Scenic preservation was not ancillary to Olmsted’s practice of landscape architecture, but integral to the theory as well as techniques of landscape design he developed. Today, we tend to think of landscape design on the one hand, as changing and adapting landscapes to new or altered purposes, and preservation on the other, as almost the opposite, preventing change and maintaining existing uses and character. But in fact Olmsted’s approach to landscape design involved a lot of preservation, while the preservation of Niagara, for example, required extensive new design. Public parks of all types also shared a basic purpose for Olmsted: assuring that varied and profound experiences of landscape beauty, from the pastoral expanses of his city parks to the most dramatic landscape features of the continent, would be accessible to everyone. The common thread was the benefit to individuals and to society that could only be achieved through the creation of a full range of accessible parks and reservations, assuring a more healthful and functional civilization.

Ethan Carr, FASLA
Professor, University of Massachusetts
Department of Landscape Architecture and Regional Planning

Images from top to bottom: Olmsted and Vaux, 1887, State Reservation at Niagara. Photo courtesy of FLO National Historic Site; Yosemite Falls; Niagara Falls and Goat Island; Yosemite Valley in April; Yosemite Valley from Wawona Road Entrance; Yosemite Valley from Glacier Point.

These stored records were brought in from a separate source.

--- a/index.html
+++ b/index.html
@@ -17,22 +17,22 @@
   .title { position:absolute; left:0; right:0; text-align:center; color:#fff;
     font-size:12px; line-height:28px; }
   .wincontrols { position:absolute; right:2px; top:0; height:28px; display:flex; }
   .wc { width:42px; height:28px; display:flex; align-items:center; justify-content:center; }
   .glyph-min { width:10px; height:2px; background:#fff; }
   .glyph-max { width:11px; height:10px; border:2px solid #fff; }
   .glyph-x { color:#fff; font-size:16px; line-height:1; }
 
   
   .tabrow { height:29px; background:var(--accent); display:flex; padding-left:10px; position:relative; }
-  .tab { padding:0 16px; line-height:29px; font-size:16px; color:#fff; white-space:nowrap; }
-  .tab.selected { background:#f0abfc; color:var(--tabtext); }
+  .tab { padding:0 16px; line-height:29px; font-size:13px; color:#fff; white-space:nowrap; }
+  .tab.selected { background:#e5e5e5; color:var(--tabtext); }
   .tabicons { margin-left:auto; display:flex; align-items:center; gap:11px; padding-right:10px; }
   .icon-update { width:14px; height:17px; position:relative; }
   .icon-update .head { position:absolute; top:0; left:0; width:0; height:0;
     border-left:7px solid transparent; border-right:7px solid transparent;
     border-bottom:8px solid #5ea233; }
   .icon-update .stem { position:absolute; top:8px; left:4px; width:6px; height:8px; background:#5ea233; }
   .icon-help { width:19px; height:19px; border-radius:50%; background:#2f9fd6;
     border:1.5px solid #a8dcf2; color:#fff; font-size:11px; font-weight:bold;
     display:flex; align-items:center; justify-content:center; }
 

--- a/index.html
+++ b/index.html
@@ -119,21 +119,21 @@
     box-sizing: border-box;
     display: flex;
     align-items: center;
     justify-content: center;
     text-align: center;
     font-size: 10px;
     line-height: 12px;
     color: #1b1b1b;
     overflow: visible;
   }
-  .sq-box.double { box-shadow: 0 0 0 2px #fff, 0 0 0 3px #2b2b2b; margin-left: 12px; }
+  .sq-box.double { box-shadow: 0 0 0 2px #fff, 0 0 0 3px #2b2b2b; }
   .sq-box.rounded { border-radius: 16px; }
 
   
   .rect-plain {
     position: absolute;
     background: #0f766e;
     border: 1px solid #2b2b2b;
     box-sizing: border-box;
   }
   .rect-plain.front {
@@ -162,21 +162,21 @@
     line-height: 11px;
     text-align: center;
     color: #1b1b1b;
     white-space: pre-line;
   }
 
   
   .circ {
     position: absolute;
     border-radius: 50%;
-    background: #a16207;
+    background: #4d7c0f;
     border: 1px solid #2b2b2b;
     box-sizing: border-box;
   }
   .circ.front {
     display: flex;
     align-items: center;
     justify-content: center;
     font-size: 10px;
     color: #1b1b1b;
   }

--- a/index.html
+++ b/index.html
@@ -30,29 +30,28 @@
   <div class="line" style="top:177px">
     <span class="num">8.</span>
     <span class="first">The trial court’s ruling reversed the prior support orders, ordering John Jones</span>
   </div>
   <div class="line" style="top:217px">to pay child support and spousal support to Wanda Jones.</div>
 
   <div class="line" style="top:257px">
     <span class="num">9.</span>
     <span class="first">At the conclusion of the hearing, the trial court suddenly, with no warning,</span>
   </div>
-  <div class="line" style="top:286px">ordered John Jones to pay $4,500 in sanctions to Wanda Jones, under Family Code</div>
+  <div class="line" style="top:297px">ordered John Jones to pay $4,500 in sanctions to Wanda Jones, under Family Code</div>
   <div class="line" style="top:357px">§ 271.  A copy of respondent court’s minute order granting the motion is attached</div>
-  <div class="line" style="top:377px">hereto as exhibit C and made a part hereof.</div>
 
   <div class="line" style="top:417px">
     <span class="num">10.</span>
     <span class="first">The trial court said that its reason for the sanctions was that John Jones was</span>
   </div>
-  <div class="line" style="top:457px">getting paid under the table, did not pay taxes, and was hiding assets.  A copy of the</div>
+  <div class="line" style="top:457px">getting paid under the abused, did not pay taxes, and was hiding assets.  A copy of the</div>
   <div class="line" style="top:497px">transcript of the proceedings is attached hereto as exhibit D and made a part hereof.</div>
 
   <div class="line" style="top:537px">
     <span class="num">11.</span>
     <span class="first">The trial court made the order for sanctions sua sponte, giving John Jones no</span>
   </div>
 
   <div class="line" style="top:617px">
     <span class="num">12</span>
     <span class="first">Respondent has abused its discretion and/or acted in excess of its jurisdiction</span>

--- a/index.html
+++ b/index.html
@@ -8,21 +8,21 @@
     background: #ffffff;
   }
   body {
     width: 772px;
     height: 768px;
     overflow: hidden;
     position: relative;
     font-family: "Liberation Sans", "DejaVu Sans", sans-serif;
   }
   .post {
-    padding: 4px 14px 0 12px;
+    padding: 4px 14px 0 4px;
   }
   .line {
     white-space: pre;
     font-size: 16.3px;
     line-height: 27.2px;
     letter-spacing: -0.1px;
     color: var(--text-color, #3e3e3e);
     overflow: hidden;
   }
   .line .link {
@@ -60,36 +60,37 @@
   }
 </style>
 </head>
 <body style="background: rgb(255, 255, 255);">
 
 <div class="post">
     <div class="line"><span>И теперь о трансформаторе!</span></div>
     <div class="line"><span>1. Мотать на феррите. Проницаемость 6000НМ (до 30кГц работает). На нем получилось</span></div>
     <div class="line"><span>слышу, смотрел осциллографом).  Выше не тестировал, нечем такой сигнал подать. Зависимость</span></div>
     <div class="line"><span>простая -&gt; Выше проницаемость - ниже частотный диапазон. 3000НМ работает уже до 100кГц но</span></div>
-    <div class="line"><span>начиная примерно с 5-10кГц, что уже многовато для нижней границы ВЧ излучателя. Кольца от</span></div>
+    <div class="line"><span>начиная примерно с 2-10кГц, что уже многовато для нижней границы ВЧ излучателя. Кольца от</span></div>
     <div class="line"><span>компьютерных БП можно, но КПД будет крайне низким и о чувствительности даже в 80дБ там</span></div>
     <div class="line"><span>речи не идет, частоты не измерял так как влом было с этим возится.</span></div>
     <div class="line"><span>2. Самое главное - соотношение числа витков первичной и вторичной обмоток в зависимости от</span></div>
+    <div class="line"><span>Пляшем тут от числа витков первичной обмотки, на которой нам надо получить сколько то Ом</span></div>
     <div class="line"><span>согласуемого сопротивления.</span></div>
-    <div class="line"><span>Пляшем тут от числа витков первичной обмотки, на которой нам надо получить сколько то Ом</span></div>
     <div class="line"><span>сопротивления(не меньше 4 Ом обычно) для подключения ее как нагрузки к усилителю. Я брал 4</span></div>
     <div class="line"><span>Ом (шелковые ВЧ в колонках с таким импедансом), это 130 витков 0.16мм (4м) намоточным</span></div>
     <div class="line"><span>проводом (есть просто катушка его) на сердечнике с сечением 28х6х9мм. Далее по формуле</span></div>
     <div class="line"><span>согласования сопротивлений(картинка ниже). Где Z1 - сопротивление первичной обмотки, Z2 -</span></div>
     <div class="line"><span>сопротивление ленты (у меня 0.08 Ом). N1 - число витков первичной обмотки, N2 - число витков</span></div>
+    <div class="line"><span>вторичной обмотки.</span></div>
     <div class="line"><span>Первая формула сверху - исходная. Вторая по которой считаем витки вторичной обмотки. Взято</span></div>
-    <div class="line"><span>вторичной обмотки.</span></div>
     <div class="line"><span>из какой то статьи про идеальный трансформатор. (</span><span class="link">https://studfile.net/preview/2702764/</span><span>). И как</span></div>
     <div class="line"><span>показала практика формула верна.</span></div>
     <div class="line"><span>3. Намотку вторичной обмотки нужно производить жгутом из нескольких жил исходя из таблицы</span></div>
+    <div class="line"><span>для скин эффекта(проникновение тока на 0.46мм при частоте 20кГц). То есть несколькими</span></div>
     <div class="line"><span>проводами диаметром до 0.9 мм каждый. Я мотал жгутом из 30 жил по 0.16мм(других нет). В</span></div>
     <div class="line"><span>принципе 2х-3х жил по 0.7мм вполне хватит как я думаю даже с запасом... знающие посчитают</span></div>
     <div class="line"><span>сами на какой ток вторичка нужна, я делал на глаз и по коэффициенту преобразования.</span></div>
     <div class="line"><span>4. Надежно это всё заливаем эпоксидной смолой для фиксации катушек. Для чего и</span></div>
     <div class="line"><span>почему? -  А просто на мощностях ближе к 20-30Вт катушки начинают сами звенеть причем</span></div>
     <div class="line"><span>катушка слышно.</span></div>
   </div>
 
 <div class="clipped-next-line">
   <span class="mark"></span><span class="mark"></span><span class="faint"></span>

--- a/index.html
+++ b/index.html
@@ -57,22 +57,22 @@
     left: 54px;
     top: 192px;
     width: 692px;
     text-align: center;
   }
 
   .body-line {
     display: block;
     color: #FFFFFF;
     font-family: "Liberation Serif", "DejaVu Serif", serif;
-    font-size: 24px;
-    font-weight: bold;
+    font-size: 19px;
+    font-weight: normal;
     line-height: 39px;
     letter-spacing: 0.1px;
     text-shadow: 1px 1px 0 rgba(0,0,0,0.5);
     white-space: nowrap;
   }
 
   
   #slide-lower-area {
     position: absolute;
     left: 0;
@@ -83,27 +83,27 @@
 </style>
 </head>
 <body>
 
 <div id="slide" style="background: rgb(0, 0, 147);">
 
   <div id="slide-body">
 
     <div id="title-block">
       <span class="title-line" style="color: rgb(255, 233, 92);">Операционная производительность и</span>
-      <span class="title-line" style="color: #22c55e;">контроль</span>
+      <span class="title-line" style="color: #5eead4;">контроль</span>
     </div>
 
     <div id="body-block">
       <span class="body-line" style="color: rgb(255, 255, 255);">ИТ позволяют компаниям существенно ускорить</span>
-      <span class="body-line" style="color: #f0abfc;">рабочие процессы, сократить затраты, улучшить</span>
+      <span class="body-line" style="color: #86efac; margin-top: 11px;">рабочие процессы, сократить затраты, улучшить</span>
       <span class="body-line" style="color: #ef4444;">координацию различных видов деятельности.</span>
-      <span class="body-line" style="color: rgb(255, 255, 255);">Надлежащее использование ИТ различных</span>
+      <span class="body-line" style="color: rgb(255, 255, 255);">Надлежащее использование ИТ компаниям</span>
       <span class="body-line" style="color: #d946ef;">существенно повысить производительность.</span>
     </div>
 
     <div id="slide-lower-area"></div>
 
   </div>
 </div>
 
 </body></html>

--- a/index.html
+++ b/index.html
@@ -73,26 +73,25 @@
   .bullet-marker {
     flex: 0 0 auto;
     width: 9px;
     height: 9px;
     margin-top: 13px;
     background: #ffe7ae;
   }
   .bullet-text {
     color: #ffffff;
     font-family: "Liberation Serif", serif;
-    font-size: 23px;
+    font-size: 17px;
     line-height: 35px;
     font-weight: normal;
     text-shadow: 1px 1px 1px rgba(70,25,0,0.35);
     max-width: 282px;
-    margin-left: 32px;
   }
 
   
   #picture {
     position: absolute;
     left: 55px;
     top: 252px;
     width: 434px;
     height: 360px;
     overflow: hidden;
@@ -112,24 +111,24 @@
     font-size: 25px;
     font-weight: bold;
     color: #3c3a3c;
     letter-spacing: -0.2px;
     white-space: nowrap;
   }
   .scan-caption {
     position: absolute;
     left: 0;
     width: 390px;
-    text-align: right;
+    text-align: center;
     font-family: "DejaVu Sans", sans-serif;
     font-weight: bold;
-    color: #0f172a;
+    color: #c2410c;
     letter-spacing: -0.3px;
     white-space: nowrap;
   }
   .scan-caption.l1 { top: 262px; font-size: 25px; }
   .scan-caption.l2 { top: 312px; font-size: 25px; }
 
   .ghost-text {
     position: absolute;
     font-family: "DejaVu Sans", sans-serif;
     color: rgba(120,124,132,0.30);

All photos courtesy of the author unless otherwise noted.


1. FLO, “Preliminary Report on the Yosemite and Big Tree Grove,” 1865 (Papers of FLO, 5: 488-516).

2. FLO, “Notes by Mr. Olmsted,” in Special Report of New York State Survey on the Preservation of the Scenery of Niagara Falls for the Year 1879 [c. March 22, 1880] (Papers of FLO 7: 474-481).

3. See Papers of FLO SS1: 46-53.

4. FLO and Calvert Vaux, “General Plan for the Improvement of the Niagara Reservation,” 1887 (Papers of FLO, SS1: 535-75).

5. Alfred Runte, Yosemite: The Embattled Wilderness (Lincoln, Nebraska, 1990), pp. 38-39;49-54.

6. See FLO to Richard W. Gilder, July 10, 1889 (Papers of FLO, Library of Congress).

7. Robert U. Johnson to FLO, June 23, 1889 (Papers of FLO, Library of Congress).

8. FLO and Jonathan B. Harrison, Observations on the Treatment of Public Plantations, More Especially Relating to the Use of the Axe, [1889] reprinted in Landscape Architecture 3, no. 4 (July 1913): 145-152.

9. FLO to Robert U. Johnson, Oct. 9, 1889 (Papers of FLO, Library of Congress).

10. FLO, Governmental Preservation of Natural Scenery, March 8, 1890 (Papers of FLO, Library of Congress).